» **Required work**:
Once you have checked each line below for the word "side", give the number of lines that have it and nothing further.

» **The data**:
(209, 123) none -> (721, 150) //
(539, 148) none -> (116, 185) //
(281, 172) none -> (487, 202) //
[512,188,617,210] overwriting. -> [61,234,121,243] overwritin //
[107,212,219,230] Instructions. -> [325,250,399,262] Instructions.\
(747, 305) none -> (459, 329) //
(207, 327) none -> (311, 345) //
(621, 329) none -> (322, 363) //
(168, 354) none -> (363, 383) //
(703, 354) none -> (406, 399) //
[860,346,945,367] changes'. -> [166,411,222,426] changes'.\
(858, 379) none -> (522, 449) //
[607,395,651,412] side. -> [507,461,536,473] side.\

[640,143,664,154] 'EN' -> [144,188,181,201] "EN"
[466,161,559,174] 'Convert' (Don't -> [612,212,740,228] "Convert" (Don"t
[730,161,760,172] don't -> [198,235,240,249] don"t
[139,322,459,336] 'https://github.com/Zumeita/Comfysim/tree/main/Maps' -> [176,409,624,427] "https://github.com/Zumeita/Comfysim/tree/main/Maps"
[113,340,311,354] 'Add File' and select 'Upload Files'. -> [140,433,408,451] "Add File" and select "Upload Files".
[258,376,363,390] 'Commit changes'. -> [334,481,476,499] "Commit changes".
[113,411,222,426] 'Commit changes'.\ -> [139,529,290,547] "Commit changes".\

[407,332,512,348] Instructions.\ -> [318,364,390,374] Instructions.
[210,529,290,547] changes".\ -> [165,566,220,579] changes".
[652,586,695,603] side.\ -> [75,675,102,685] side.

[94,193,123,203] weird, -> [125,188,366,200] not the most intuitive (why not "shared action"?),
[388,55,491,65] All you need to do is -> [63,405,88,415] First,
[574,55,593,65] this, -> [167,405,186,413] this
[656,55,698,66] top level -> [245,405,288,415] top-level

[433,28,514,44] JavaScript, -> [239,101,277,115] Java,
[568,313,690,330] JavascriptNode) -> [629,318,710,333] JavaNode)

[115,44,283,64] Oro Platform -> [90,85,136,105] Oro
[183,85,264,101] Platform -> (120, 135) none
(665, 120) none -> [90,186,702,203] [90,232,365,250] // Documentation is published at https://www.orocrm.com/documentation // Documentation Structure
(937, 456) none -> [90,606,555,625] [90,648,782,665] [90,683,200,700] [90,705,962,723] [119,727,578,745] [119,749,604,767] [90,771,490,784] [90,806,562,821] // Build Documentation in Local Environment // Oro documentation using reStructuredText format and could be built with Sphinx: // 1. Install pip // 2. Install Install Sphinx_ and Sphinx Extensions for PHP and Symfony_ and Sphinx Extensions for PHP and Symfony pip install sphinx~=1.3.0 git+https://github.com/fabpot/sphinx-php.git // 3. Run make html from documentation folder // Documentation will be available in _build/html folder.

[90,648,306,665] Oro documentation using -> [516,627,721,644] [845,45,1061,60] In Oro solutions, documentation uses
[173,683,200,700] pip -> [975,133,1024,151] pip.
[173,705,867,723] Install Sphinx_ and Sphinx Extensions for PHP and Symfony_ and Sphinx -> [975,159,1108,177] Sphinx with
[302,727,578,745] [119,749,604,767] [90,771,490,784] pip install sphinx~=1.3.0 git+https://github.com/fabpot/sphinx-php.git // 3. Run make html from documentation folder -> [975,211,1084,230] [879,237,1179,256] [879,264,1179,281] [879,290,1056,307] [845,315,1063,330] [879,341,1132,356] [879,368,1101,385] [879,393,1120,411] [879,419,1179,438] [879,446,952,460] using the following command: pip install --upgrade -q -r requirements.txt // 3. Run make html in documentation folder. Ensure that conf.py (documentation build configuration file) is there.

» **Answer to this exercise**:
2